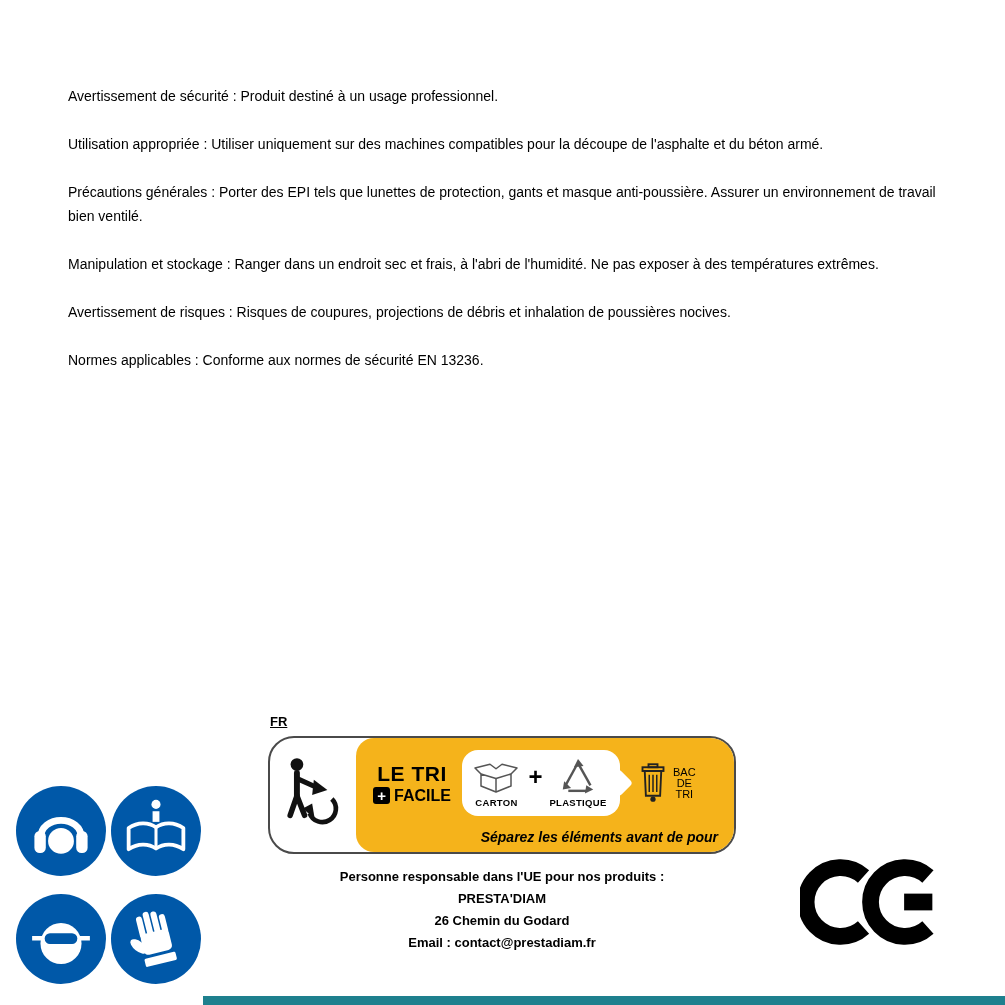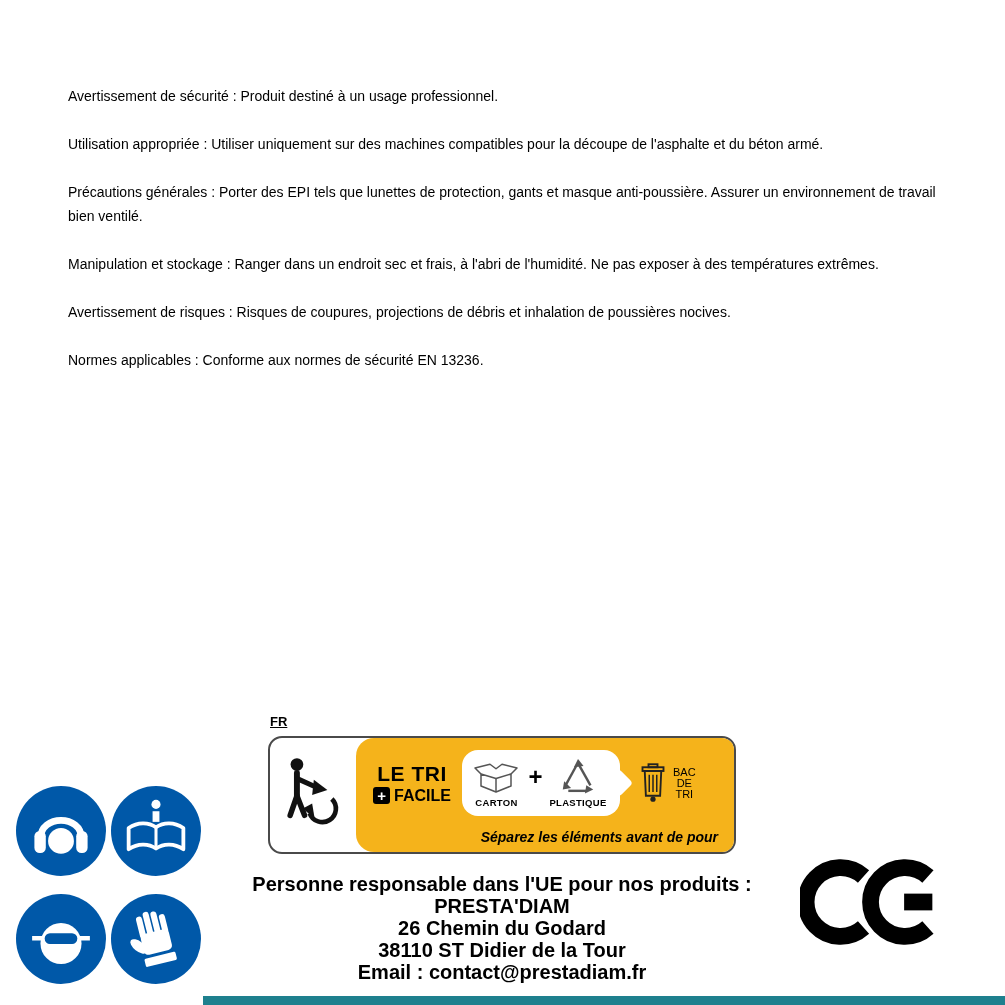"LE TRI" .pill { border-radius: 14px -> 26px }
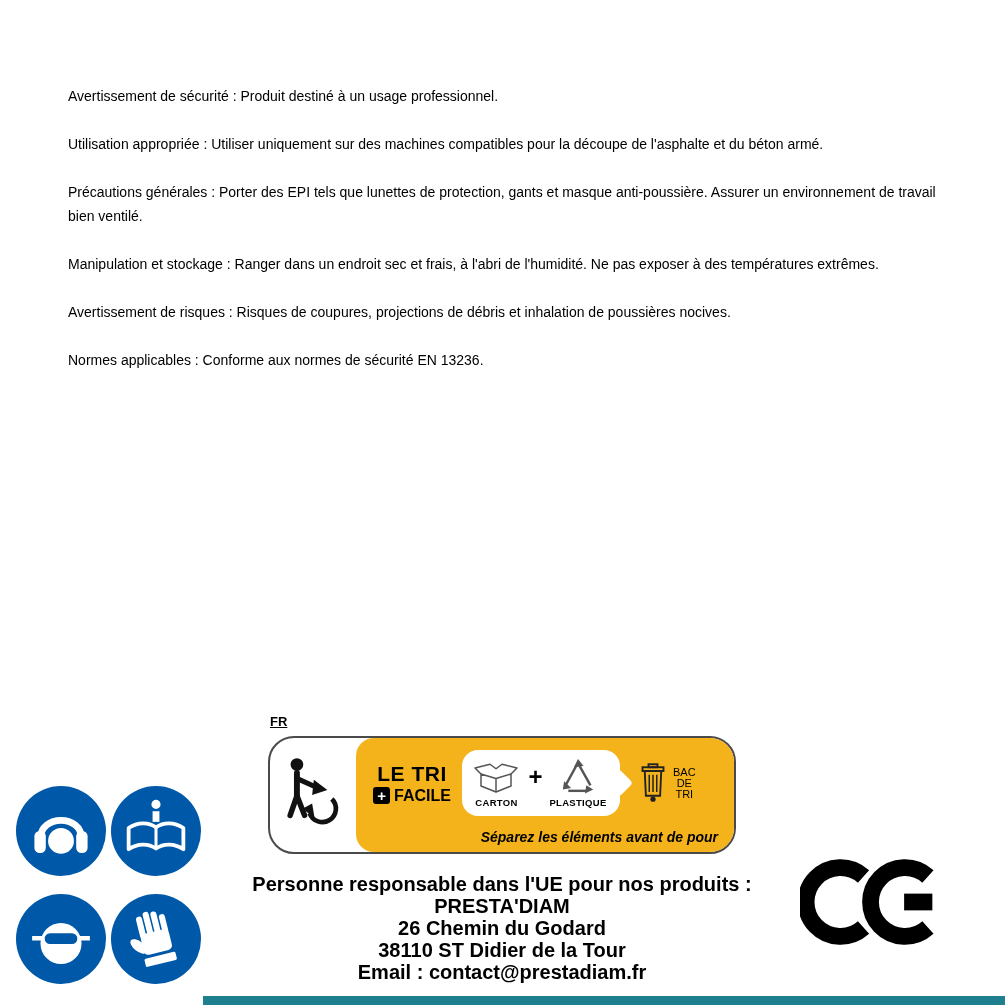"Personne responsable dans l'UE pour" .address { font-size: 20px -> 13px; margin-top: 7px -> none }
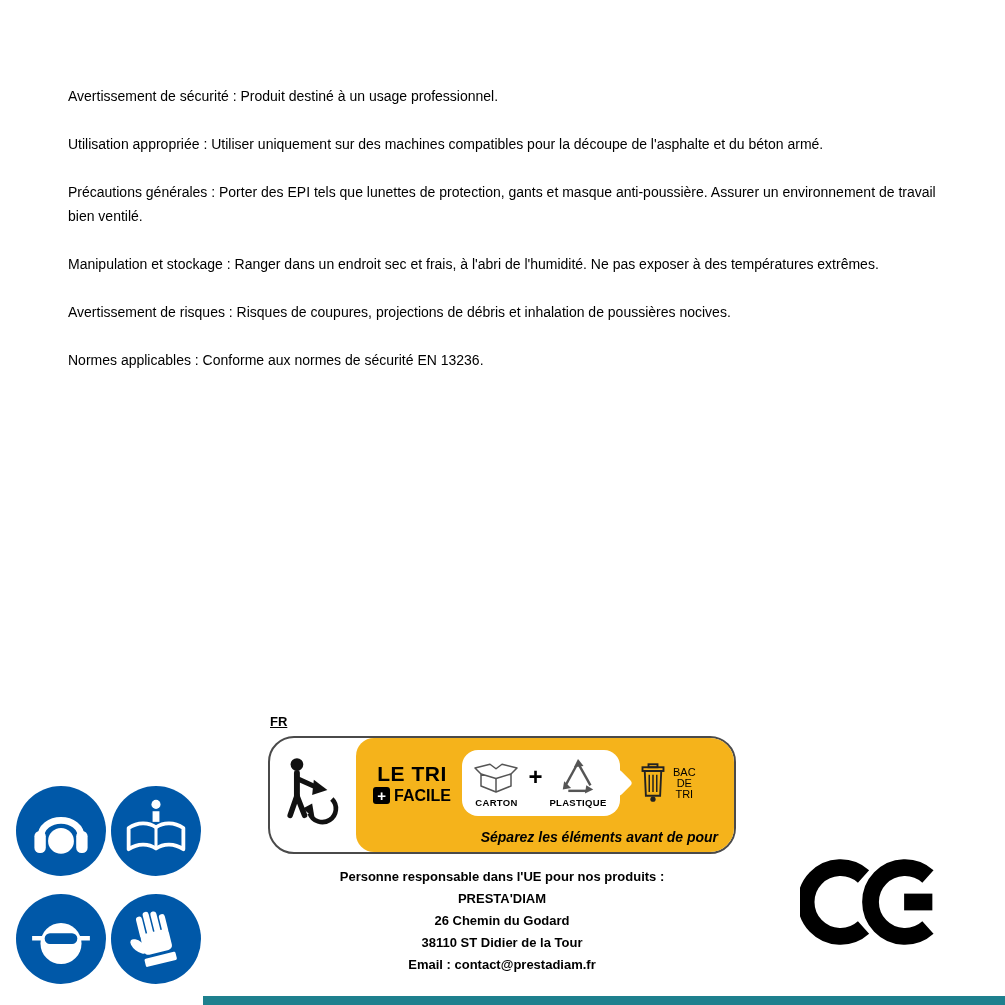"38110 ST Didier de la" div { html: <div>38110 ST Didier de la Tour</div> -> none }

---

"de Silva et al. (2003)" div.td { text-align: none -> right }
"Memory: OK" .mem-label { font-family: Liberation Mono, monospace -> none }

* INSTRUCTIONS TO FOLLOW: What you return must match the lines above from the one with "border-radius: 14px ->" through the one with "html: <div>38110 ST" exactly, with both ends included and the pictures excluded.

* SOLUTION:
"LE TRI" .pill { border-radius: 14px -> 26px }
"Personne responsable dans l'UE pour" .address { font-size: 20px -> 13px; margin-top: 7px -> none }
"38110 ST Didier de la" div { html: <div>38110 ST Didier de la Tour</div> -> none }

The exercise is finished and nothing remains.